In contrast, RRBE research requires a pre-processing operation before image encryption to free the embedding space, or more precisely, to create space in the plaintext domain20,21,22,23,24,25,26,27,28,29,30,31,32, as shown in Fig. 2. Ma et al.20 proposed the first RRBE solution to address capacity and visual quality issues in VRAE. Building on this, Malik et al.21 developed a prediction error method to pre-process images to create the redundant space. Specific locations of embedded data were captured based on bitmap information and secret data was embedded the captured locations using MSB bit planes. To better exploit the correlation between adjacent pixels, Cao et al.22 considered a block-level sparse representation in the hiding of secret data.

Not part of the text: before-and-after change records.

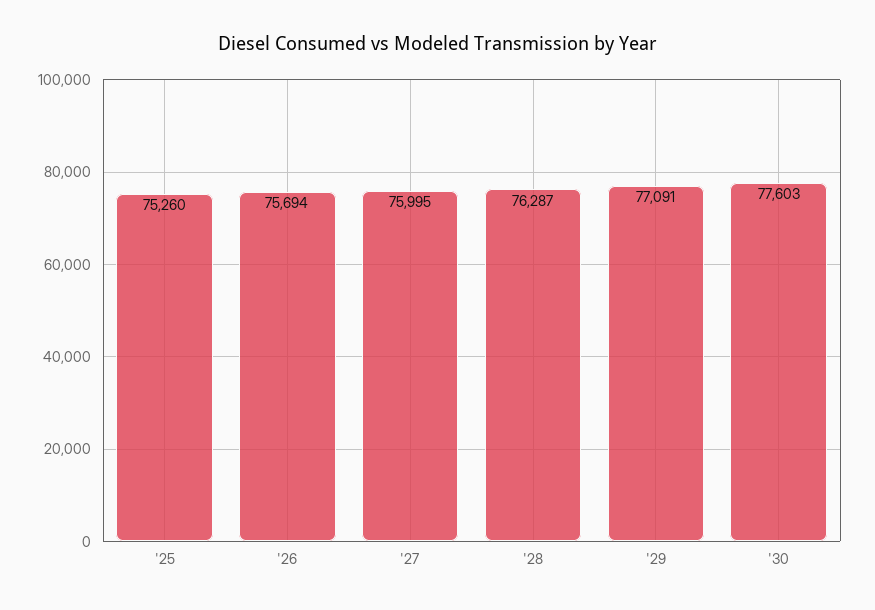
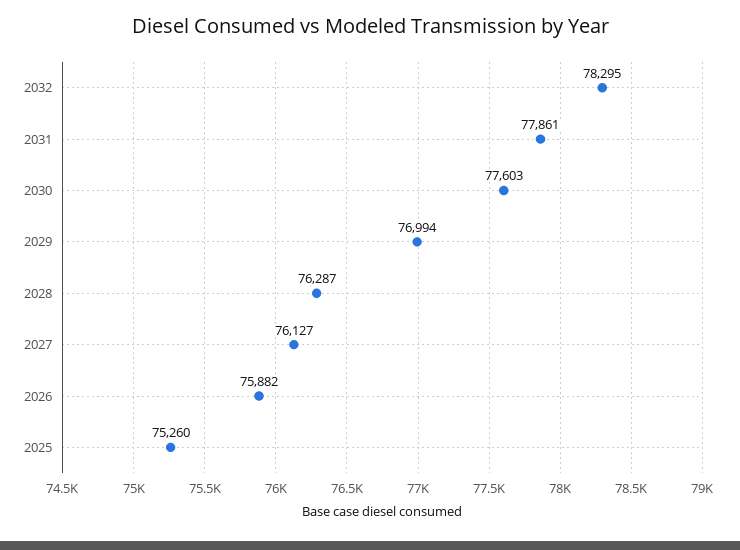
'26: 75694 -> 75882
'27: 75995 -> 76127
'29: 77091 -> 76994
2032: none -> 78295
2031: none -> 77861

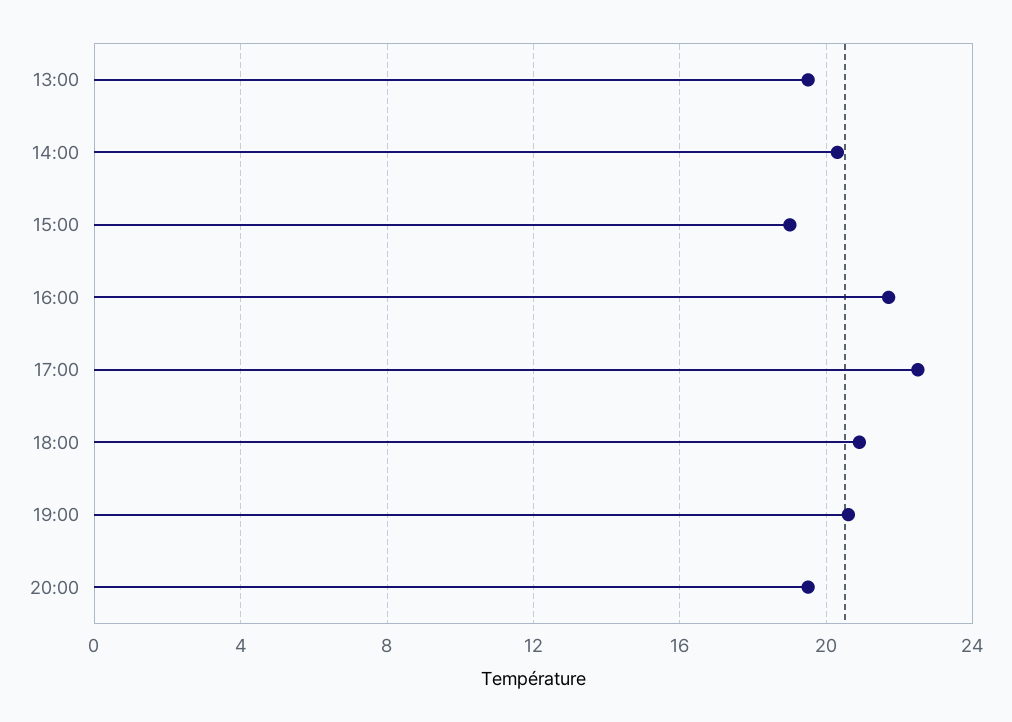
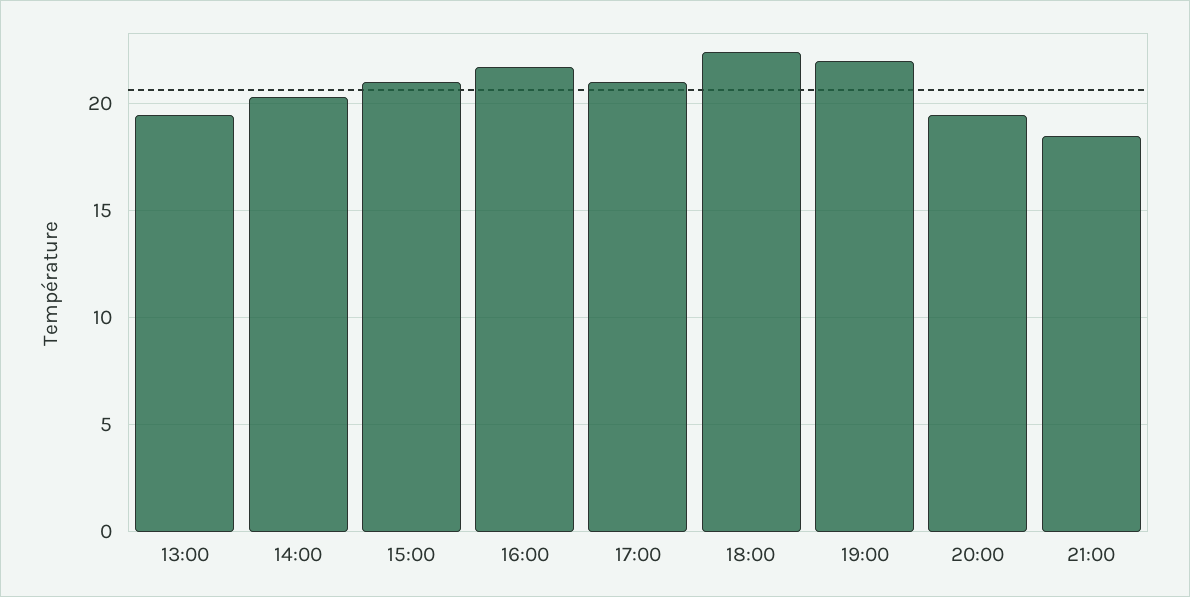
15:00: 19 -> 21
17:00: 22.5 -> 21
18:00: 21 -> 22.5
19:00: 20.5 -> 22
21:00: none -> 18.5

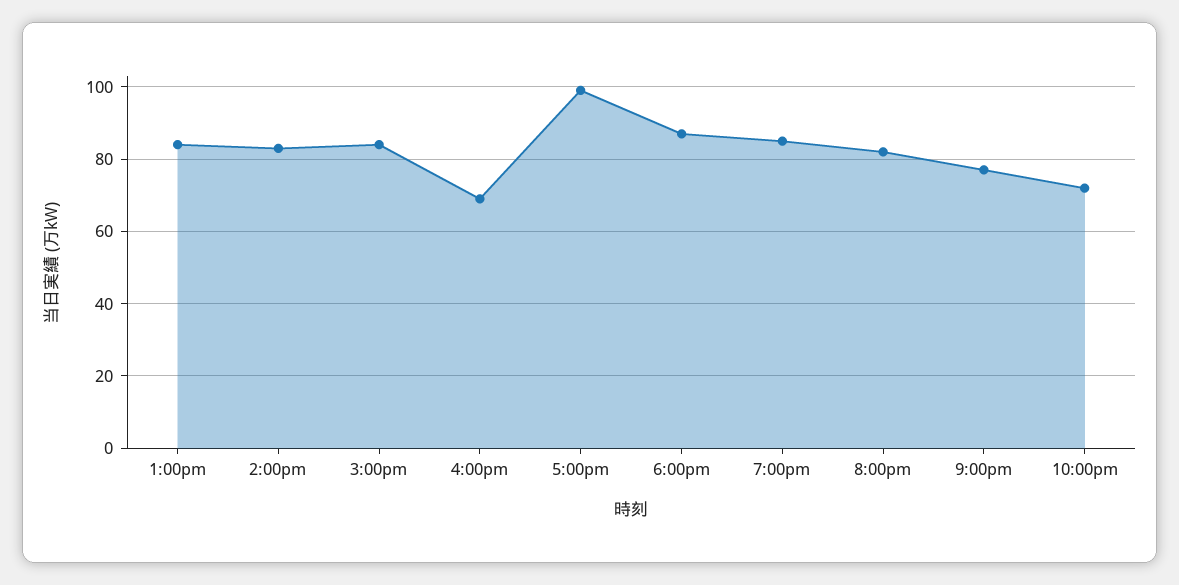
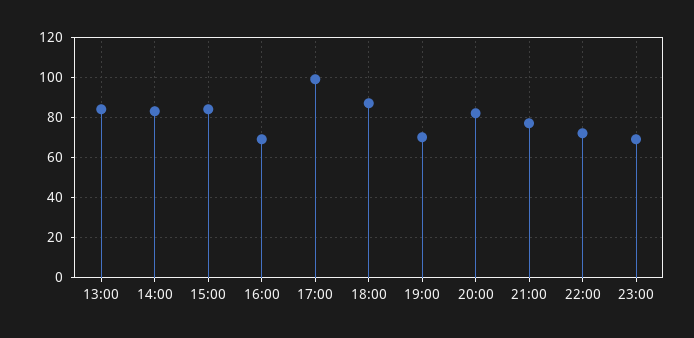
7:00pm: 85 -> 70
23:00: none -> 70

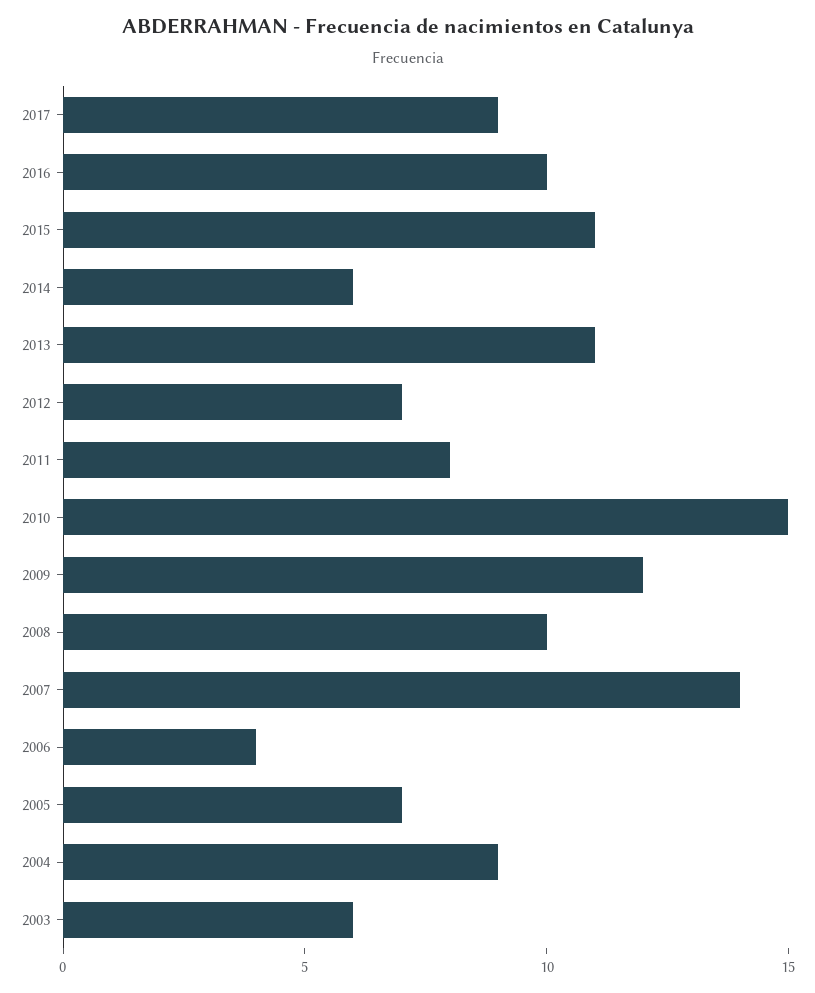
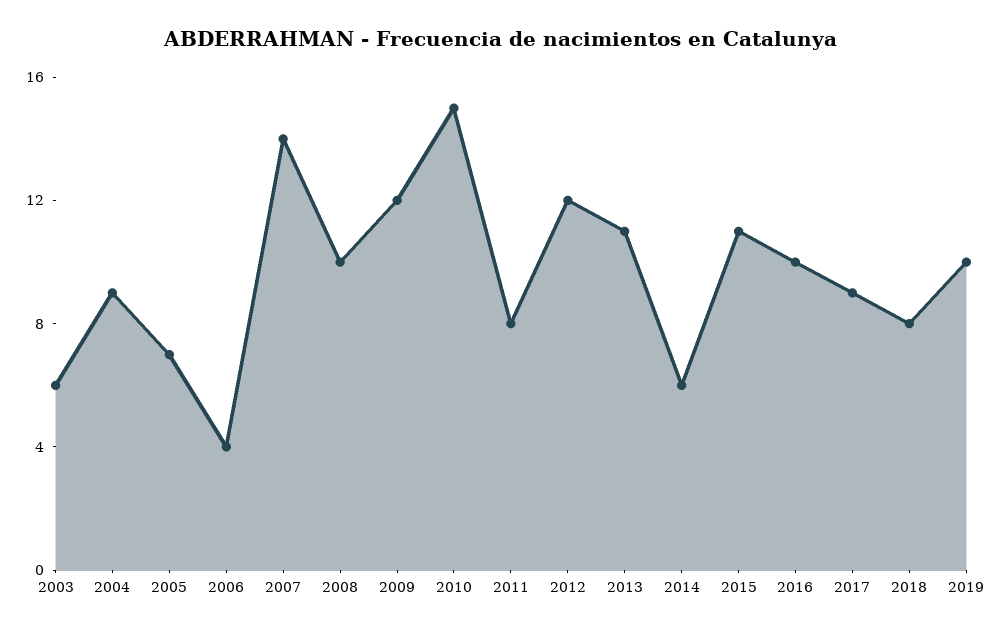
2012: 7 -> 12
2018: none -> 8
2019: none -> 10

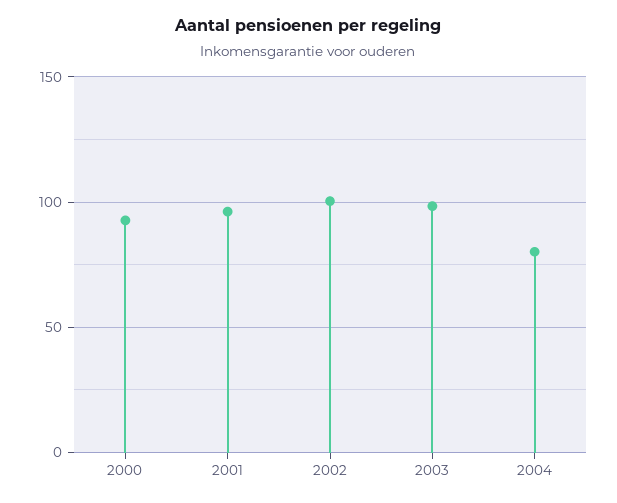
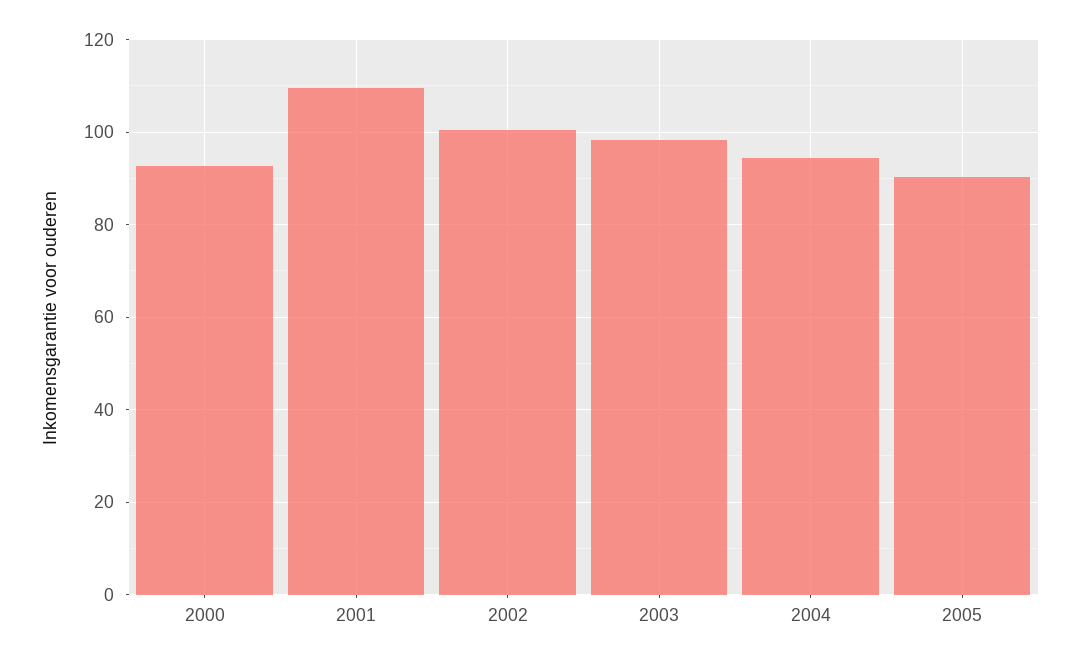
2001: 95 -> 110
2004: 80 -> 94
2005: none -> 90

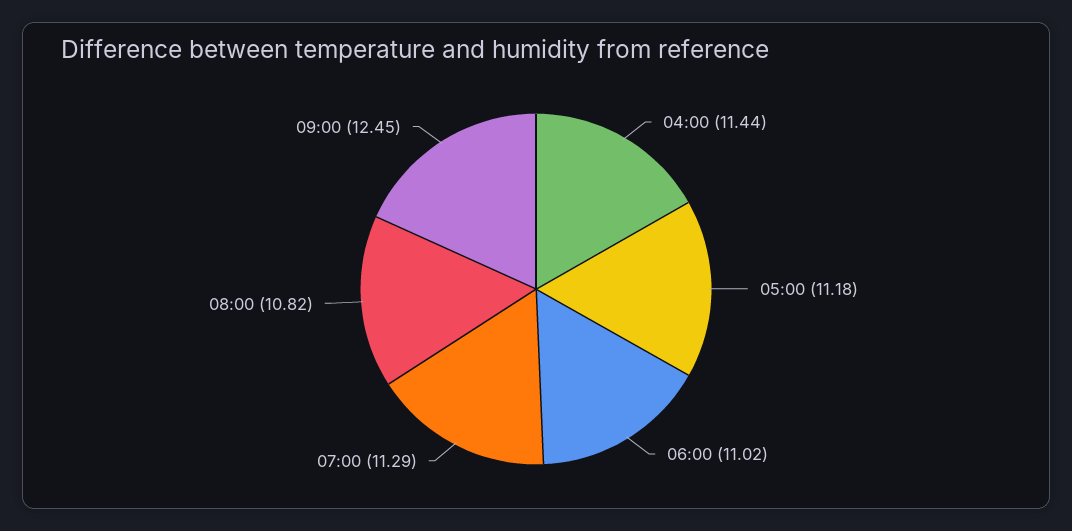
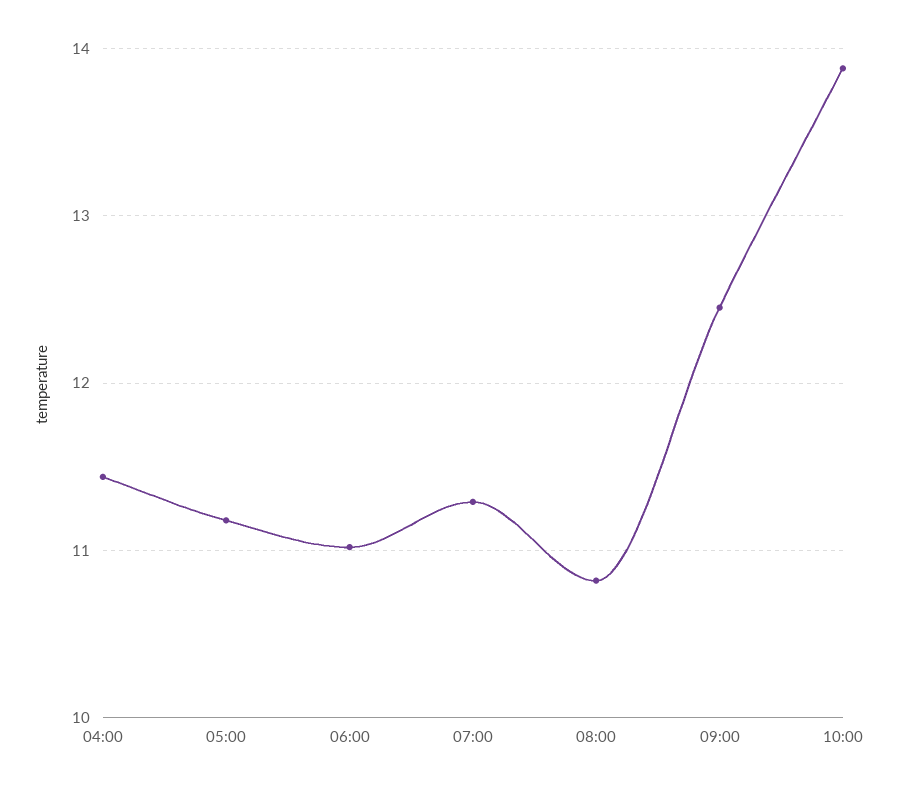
10:00: none -> 13.9

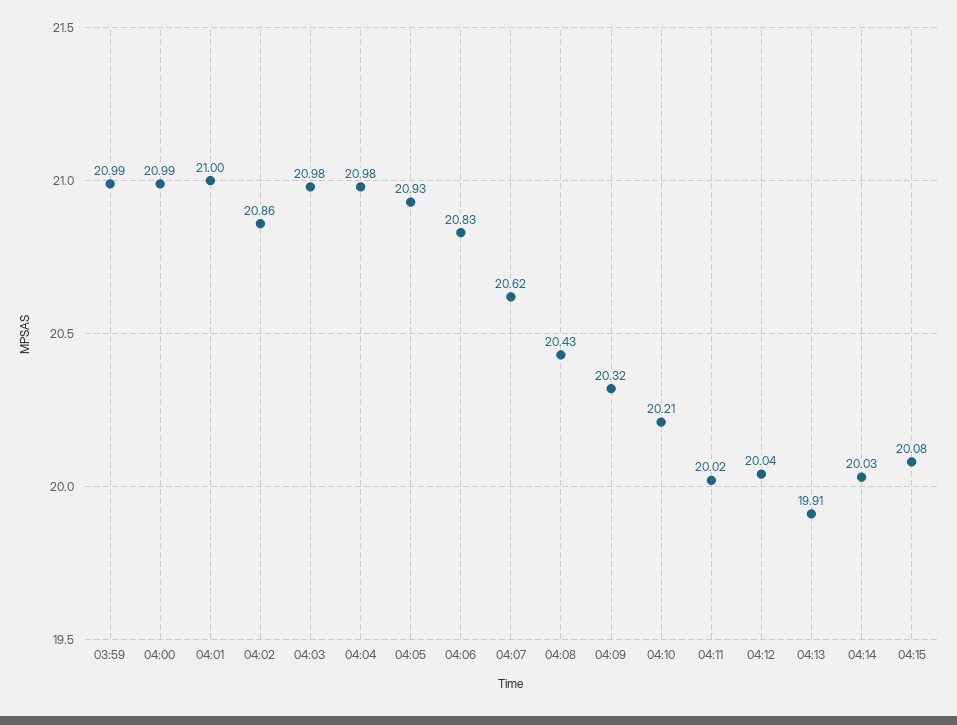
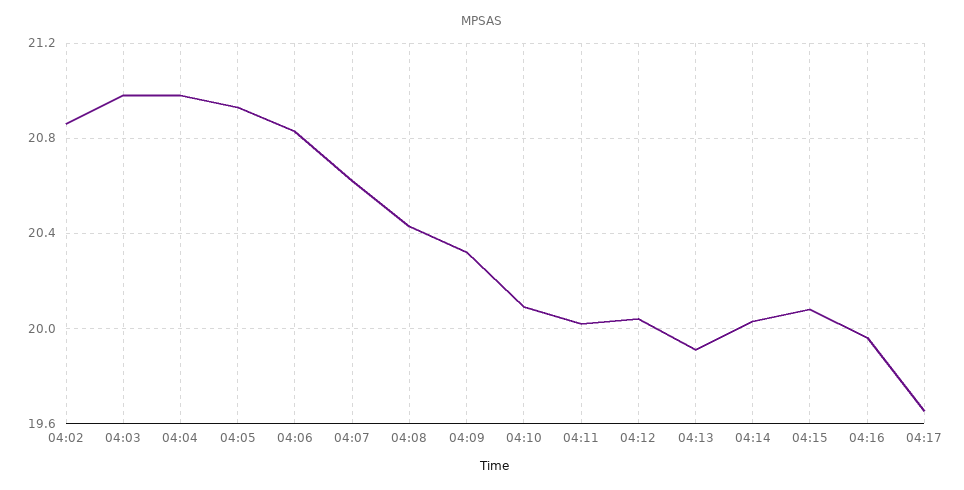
03:59: 20.99 -> none
04:00: 20.99 -> none
04:01: 21 -> none
04:10: 20.21 -> 20.1
04:16: none -> 19.95
04:17: none -> 19.65

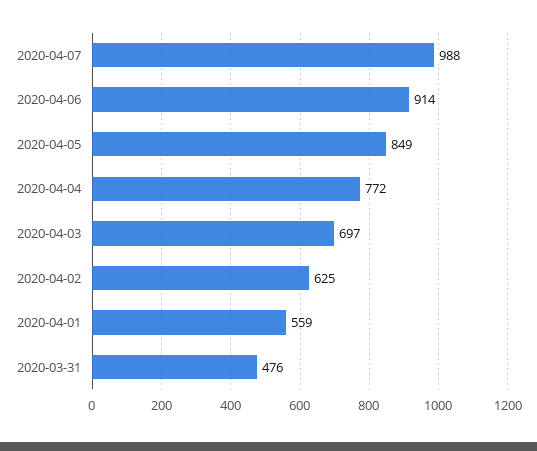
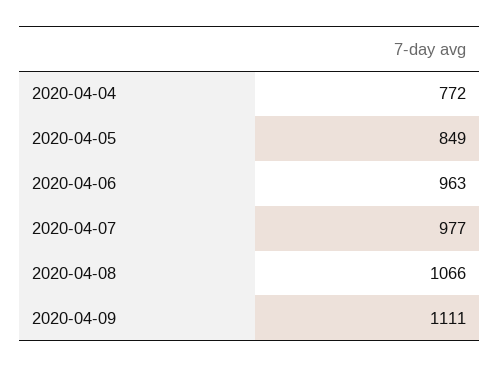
2020-04-07: 988 -> 977
2020-04-06: 914 -> 963
2020-04-03: 697 -> none
2020-04-02: 625 -> none
2020-04-01: 559 -> none
2020-03-31: 476 -> none
2020-04-08: none -> 1066
2020-04-09: none -> 1111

Yin et al.23 used pixel prediction and multi-MSB rearrangement to embed more secret data in the reserved space. Since the rearrangement involves a large amount of auxiliary information, this mechanism uses lossless arithmetic coding to compress the auxiliary information, and then embeds the compressed information together with the secret data into the reserved space. Yin et al.32 used multi-MSB prediction and Huffman coding for the original image to perform a bit substitution operation on the embeddable pixels based on the auxiliary information. Non-reference pixels in the original image were predicted using a MED detector to generate their predicted values, and nine predefined Huffman codes 00,01,100,101,1100,1101,1110,11110,11111 were used to encode the generated prediction values to yield the label map data.

Figure 1
figure 1

The VRAE framework.

Figure 2
figure 2

The RRBE framework.

However, there are two issues with the scheme32. One is that the label map data generated from different images is compressed using predefined nine variable-length encodings, which may not be the most optimal method. Alternatively, finding the most appropriate nine variable-length encoding mapping rules for different images could reduce the length of the binary label map, thereby improving the embeddability. The other is that the MED median edge detector only uses the three pixels surrounding the current pixel to make the prediction, without sufficiently considering the effect of the other neighbouring pixels, which can lead to larger prediction errors. A larger error can lead to a reduction in the number of embedding bits that can be carried by the pixel label. Therefore, replacing a single prediction with a more accurate prediction algorithm that improves the prediction accuracy has the potential to further improve the embeddability. In view of this, the contributions of the proposed method are summarized as follows.

  1. (1)

    We propose a multi-prediction method to generate the predicted values. The original pixels are predicted using different predictors to fully exploit the influence of the other neighbouring pixels. This results in more embeddable bits of non-reference pixels, thereby creating more redundancy space.

  2. (2)

    We design an adaptive Huffman encoding method to encode the generated prediction values. The prediction values are adaptively encoded instead of using predefined encoding rules. The selection of different images can lead to different encoding rules. These encoding rules can adapt to the image characteristics and thus improve the embedding capacity.

  3. (3)

    We conduct a wide range of experiments, including single-prediction/multi-prediction and non-adaptive /adaptive encoding, to comprehensively analyze and verify the effectiveness of the proposed method. Experimental results show that the proposed method improves 0.052 bpp, 0.023 bpp, and 0.047 bpp on average compared to other state-of-the-art methods on the BOSSBase, BOWS-2, and UCID datasets, while maintaining security and reversibility.

Predictors

In this section, we elaborate three predictor strategies, including median edge detector (MED), gradient edge detection predictor (GED), and gradient adjusted predictor (GAP). Figure 3 shows the prediction of the target pixel X based on different predictors. The MED predictor is a pixel prediction method that predicts the target pixel based on three neighbors A, B and C, as shown in Fig. 1a. The principle is that if there is a vertical edge to the left of the target position, then the target pixel value should be close to B; if there is a horizontal edge above the target position, then the current pixel value should be close to A; if there is no edge, then the current pixel value should be close to \(B+A-C\), which is the median of the three pixels. The detailed MED prediction is formulated in the following Eq. (1).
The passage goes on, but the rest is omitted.